The collection ontology is agnostic to the type of resources that are being collected and annotated. The EDPOP VRE allows users to collect and annotate records in bibliographical catalogues, you could use this vocabulary to describe collections of any linked data resources.
This means that this ontology does _not_ describe the structure of bibliographical data used in EDPOP - that is described in the [EDPOP record ontology](https://github.com/UUDigitalHumanitieslab/edpop-record-ontology).
## Related vocabularies
The ontology relies heavily on existing vocabularies.

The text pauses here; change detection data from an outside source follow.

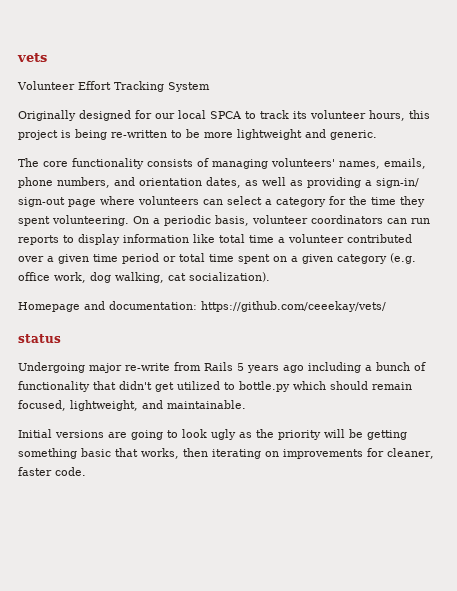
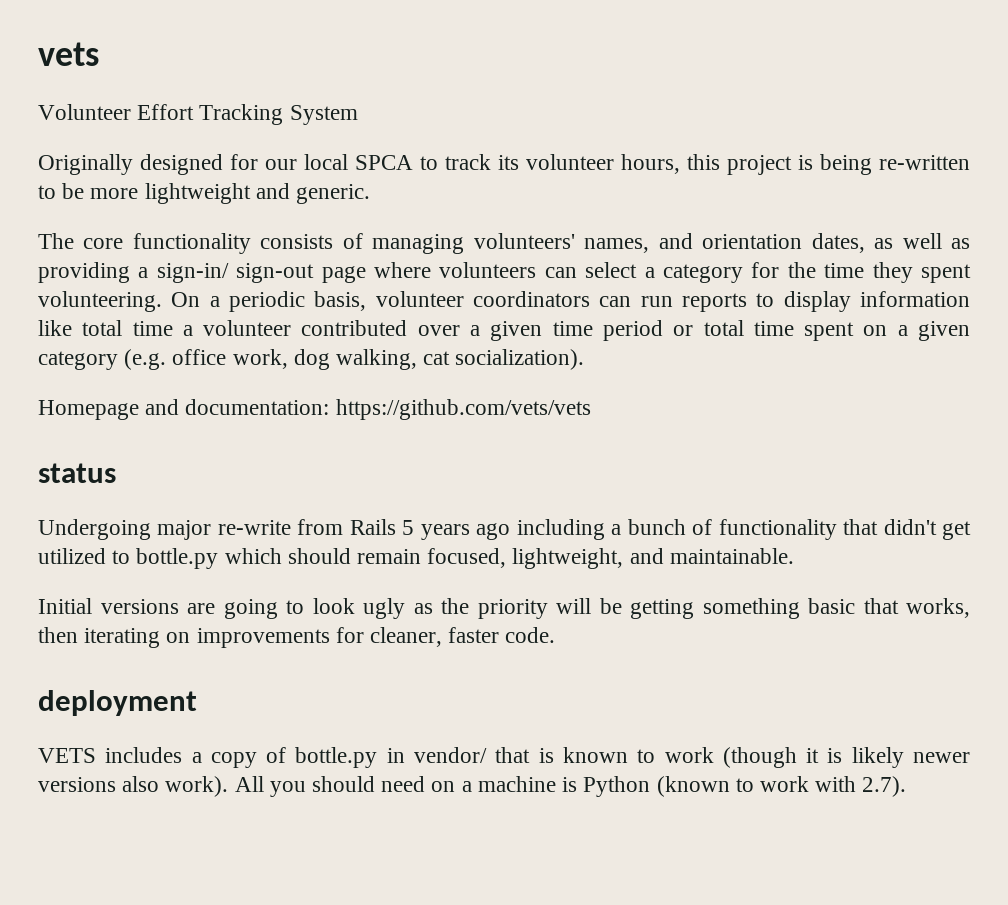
[384,158,426,169] [18,177,110,188] emails, phone numbers, -> (650, 245) none
[201,301,386,312] https://github.com/ceeekay/vets/ -> [335,399,591,420] https://github.com/vets/vets
(86, 471) none -> [38,690,197,716] [38,747,970,768] [38,776,907,797] // deployment // VETS includes a copy of bottle.py in vendor/ that is known to work (though it is likely newer versions also work). All you should need on a machine is Python (known to work with 2.7).

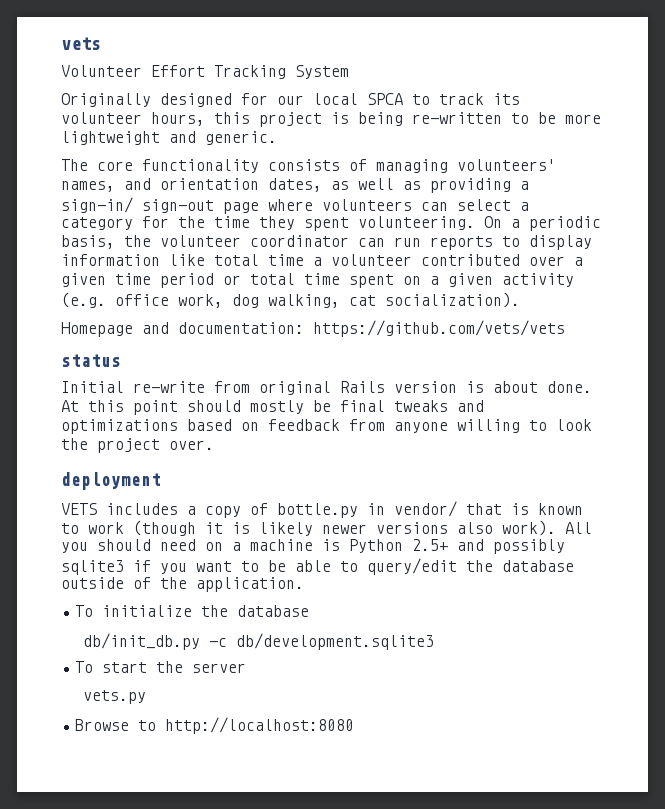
[375,291,590,307] volunteer coordinators -> [124,235,349,247] the volunteer coordinator
[38,351,118,370] category -> [502,273,574,287] activity
[38,519,971,540] [38,548,794,569] [38,598,970,619] [38,627,556,648] Undergoing major re-write from Rails 5 years ago including a bunch of functionality that didn't get utilized to bottle.py which should remain focused, lightweight, and maintainable. // Initial versions are going to look ugly as the priority will be getting something basic that works, then iterating on improvements for cleaner, faster code. -> [61,381,592,395] [61,400,484,415] [61,419,592,434] [61,438,214,453] Initial re-write from original Rails version is about done. At this point should mostly be final tweaks and optimizations based on feedback from anyone willing to look the project over.
[656,776,907,797] (known to work with 2.7). -> [412,539,565,554] [61,558,574,575] [61,577,304,592] [75,605,310,617] [82,633,434,650] [75,661,247,673] [82,690,146,704] [75,717,355,734] 2.5+ and possibly sqlite3 if you want to be able to query/edit the database outside of the application. // To initialize the database // db/init_db.py -c db/development.sqlite3 // To start the server // vets.py // Browse to http://localhost:8080

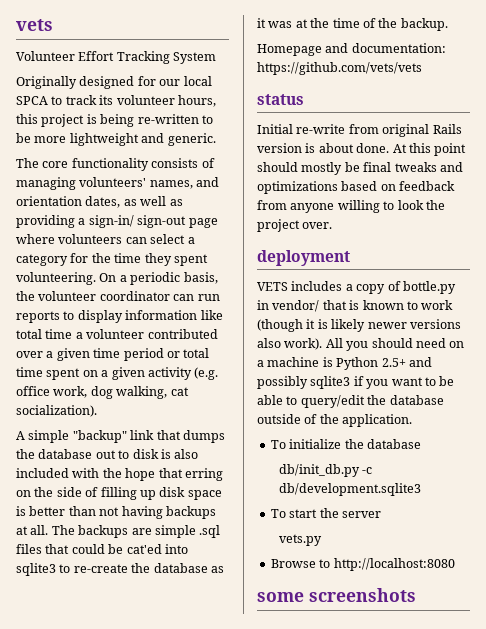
(520, 300) none -> [16,430,225,443] [16,449,199,459] [16,468,223,481] [16,487,222,500] [16,506,216,519] [16,525,221,538] [16,544,188,554] [16,563,224,576] [257,18,448,31] // A simple "backup" link that dumps the database out to disk is also included with the hope that erring on the side of filling up disk space is better than not having backups at all. The backups are simple .sql files that could be cat'ed into sqlite3 to re-create the database as it was at the time of the backup.
(355, 725) none -> [257,588,416,602] // some screenshots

It is recommended that you familiarise yourself with these specifications before building implementations on the EDPOP collection ontology.
- [RDF](https://www.w3.org/TR/rdf12-schema/)
- [OWL](https://www.w3.org/TR/owl-features/)
- [Web Annotation Vocabulary](https://www.w3.org/TR/annotation-vocab/)
- [ActivityStreams](https://www.w3.org/ns/activitystreams)
- [FOAF](http://xmlns.com/foaf/)## Content
### Repository contents
This repository contains:
- [ontology.ttl](/ontology.ttl): A formal, machine-readable description of the ontology
- [guidelines](/documentation/guidelines.md): A lengthy description of how the ontology can be used in a research environment.
- [example.ttl](/documentation/example.ttl): An small graph that implements the ontology.
- [test_validate.py](/tests/test_validate.py): A python test that verifies the turtle files in the repository are valid.### File formats
The `ontology.ttl` and `example.ttl` are [Turtle files](https://en.wikipedia.org/wiki/Turtle_(syntax)). They describe RDF graphs.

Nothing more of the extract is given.